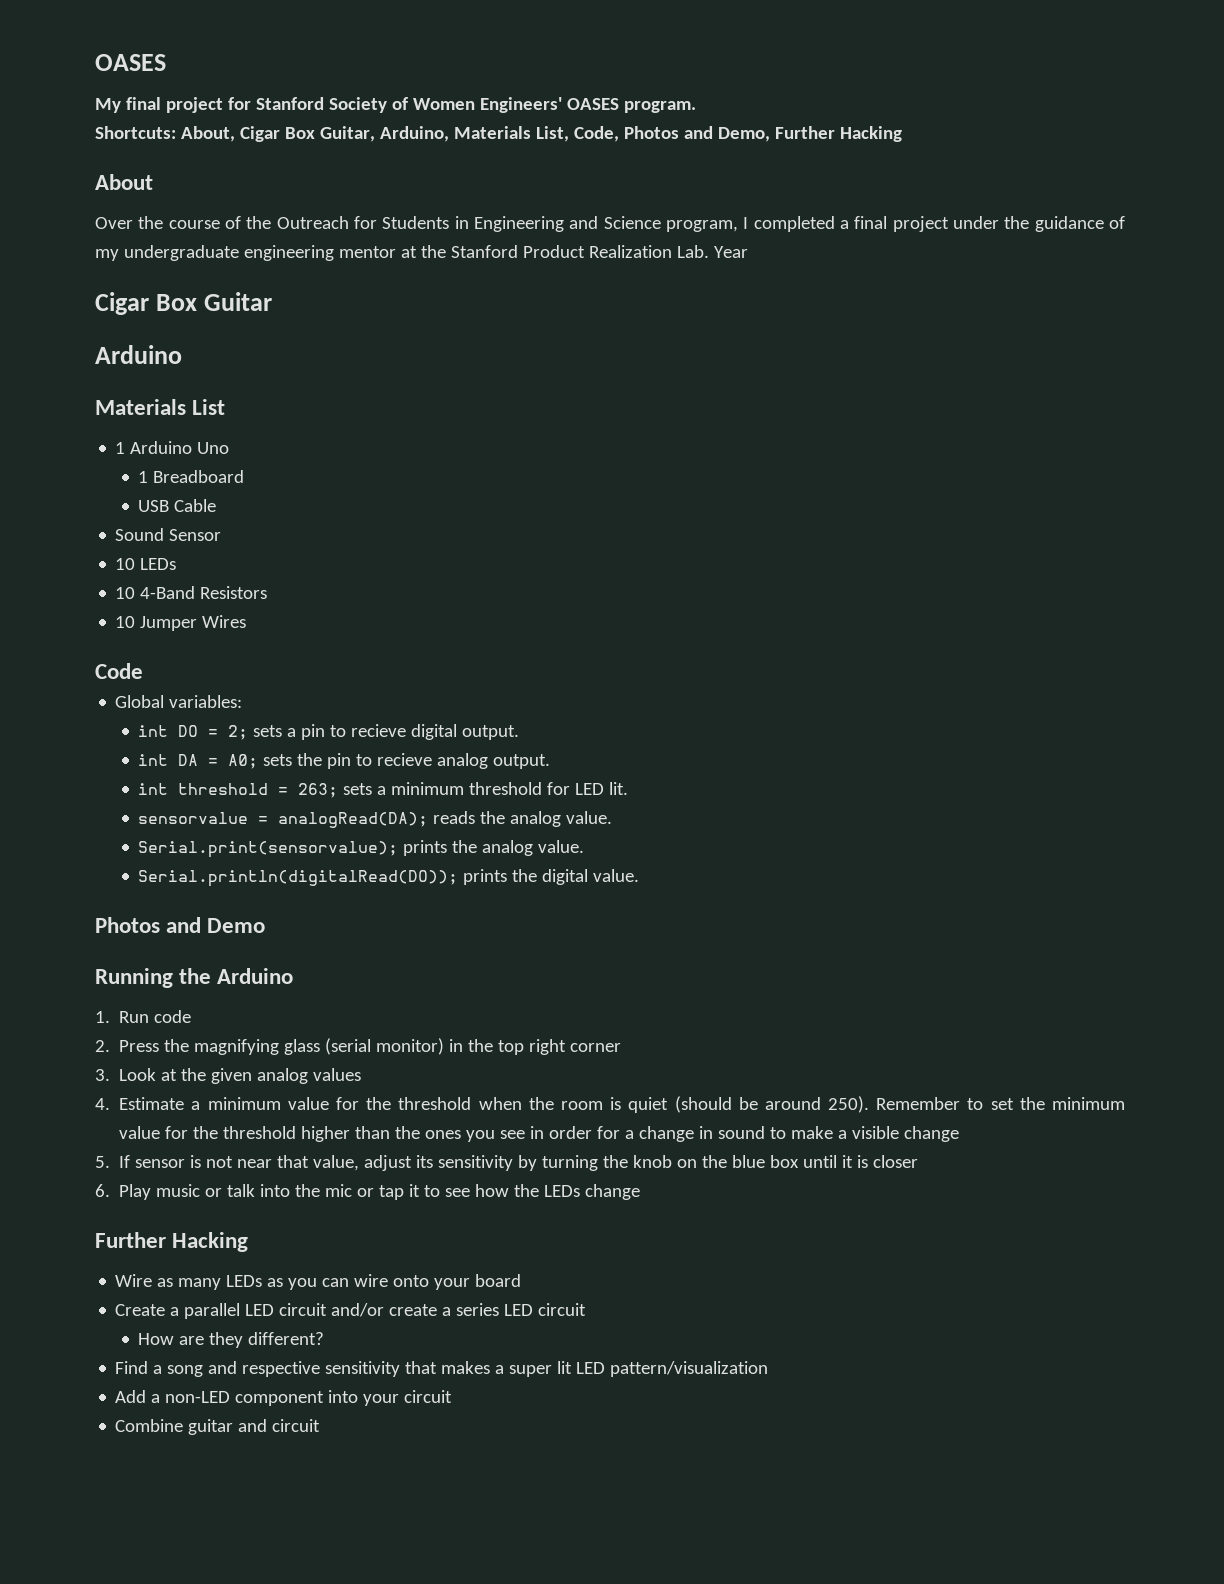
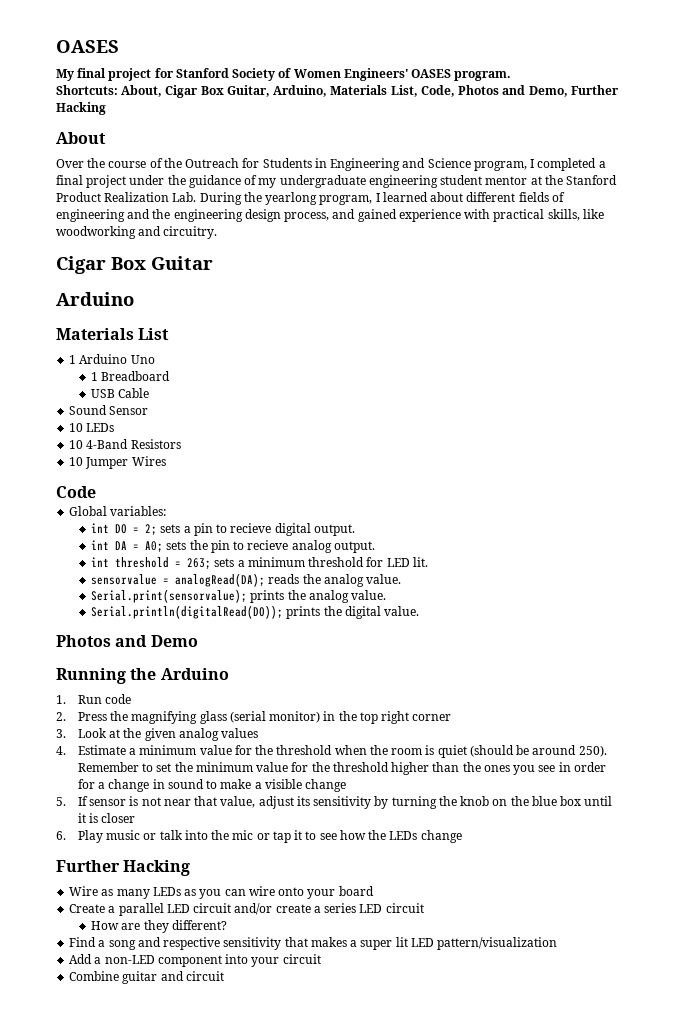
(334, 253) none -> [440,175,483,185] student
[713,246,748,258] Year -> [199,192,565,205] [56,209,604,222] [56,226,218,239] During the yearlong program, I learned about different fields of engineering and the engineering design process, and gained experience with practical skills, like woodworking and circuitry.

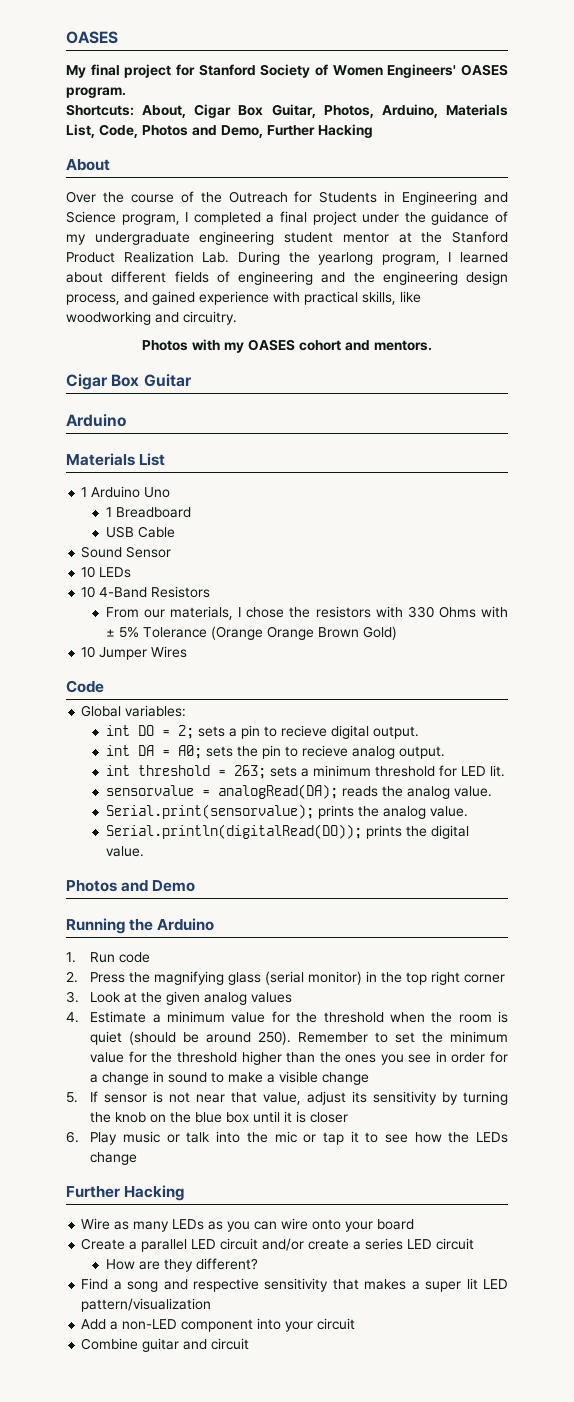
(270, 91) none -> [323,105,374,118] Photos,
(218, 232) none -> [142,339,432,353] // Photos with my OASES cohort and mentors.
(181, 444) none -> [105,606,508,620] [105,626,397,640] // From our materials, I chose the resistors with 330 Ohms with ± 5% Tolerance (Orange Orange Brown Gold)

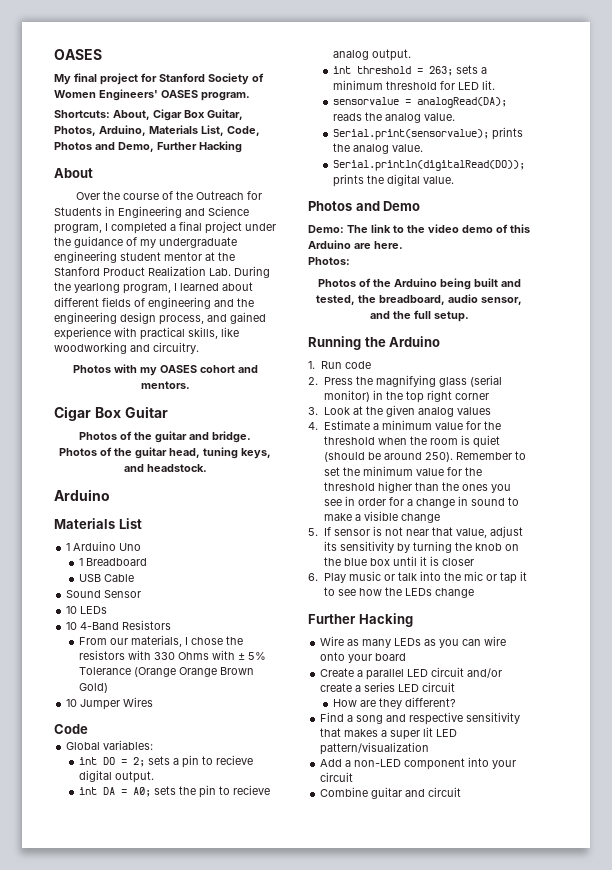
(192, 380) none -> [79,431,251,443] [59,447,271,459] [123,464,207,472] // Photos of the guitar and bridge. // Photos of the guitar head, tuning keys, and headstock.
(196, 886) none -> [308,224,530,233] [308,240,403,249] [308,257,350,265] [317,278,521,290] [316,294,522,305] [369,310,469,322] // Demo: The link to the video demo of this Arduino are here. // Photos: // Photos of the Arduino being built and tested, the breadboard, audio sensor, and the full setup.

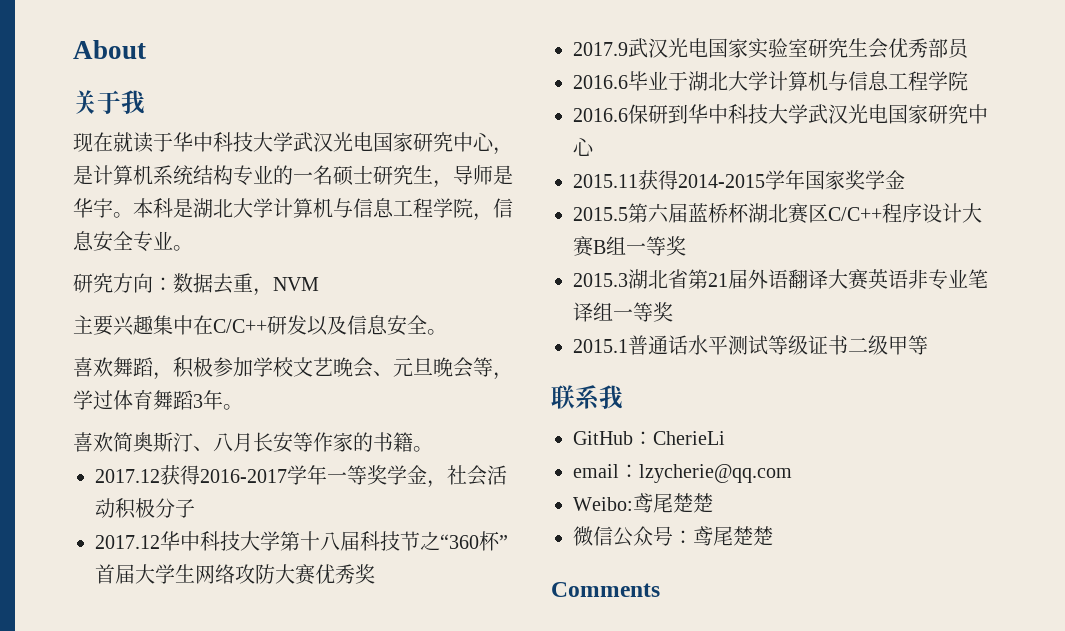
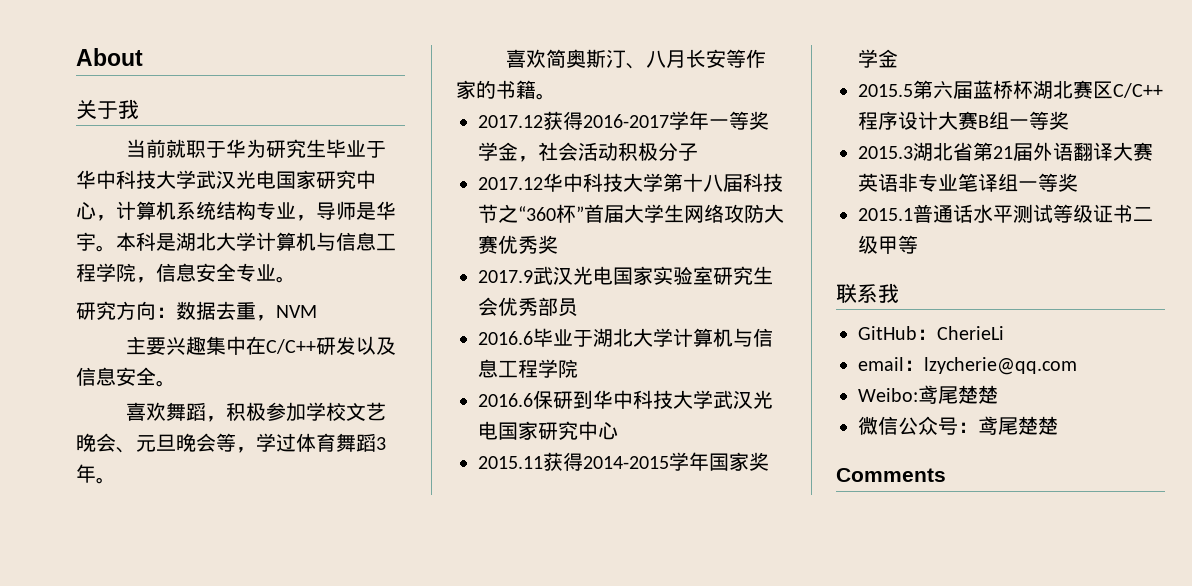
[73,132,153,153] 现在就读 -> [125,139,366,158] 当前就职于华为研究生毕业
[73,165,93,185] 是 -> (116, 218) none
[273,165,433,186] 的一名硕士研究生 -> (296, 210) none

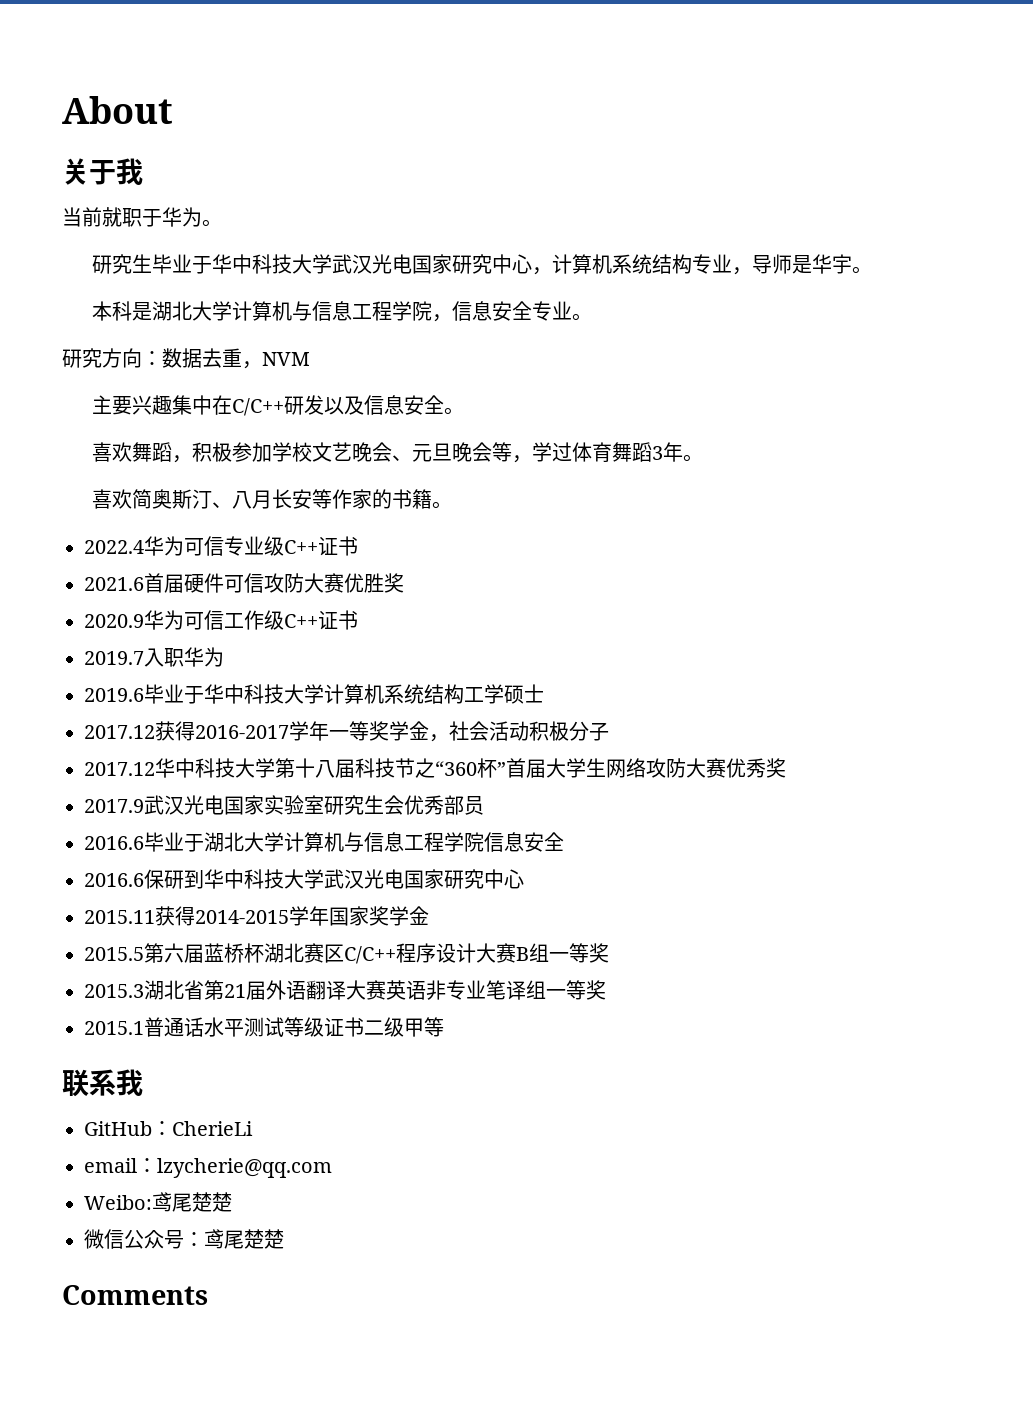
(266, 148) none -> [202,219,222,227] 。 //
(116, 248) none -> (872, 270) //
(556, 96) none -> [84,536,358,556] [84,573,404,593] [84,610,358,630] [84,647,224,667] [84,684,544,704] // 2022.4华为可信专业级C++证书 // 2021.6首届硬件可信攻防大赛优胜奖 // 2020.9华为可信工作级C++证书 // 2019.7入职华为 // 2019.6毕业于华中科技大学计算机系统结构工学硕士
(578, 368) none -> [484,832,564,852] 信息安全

** Task goal **
Give back exactly the run of lines that opens the material above and ends at the line with "(196, 886) none". Omit the pictures.

** Result of this exercise **
(334, 253) none -> [440,175,483,185] student
[713,246,748,258] Year -> [199,192,565,205] [56,209,604,222] [56,226,218,239] During the yearlong program, I learned about different fields of engineering and the engineering design process, and gained experience with practical skills, like woodworking and circuitry.

(270, 91) none -> [323,105,374,118] Photos,
(218, 232) none -> [142,339,432,353] // Photos with my OASES cohort and mentors.
(181, 444) none -> [105,606,508,620] [105,626,397,640] // From our materials, I chose the resistors with 330 Ohms with ± 5% Tolerance (Orange Orange Brown Gold)

(192, 380) none -> [79,431,251,443] [59,447,271,459] [123,464,207,472] // Photos of the guitar and bridge. // Photos of the guitar head, tuning keys, and headstock.
(196, 886) none -> [308,224,530,233] [308,240,403,249] [308,257,350,265] [317,278,521,290] [316,294,522,305] [369,310,469,322] // Demo: The link to the video demo of this Arduino are here. // Photos: // Photos of the Arduino being built and tested, the breadboard, audio sensor, and the full setup.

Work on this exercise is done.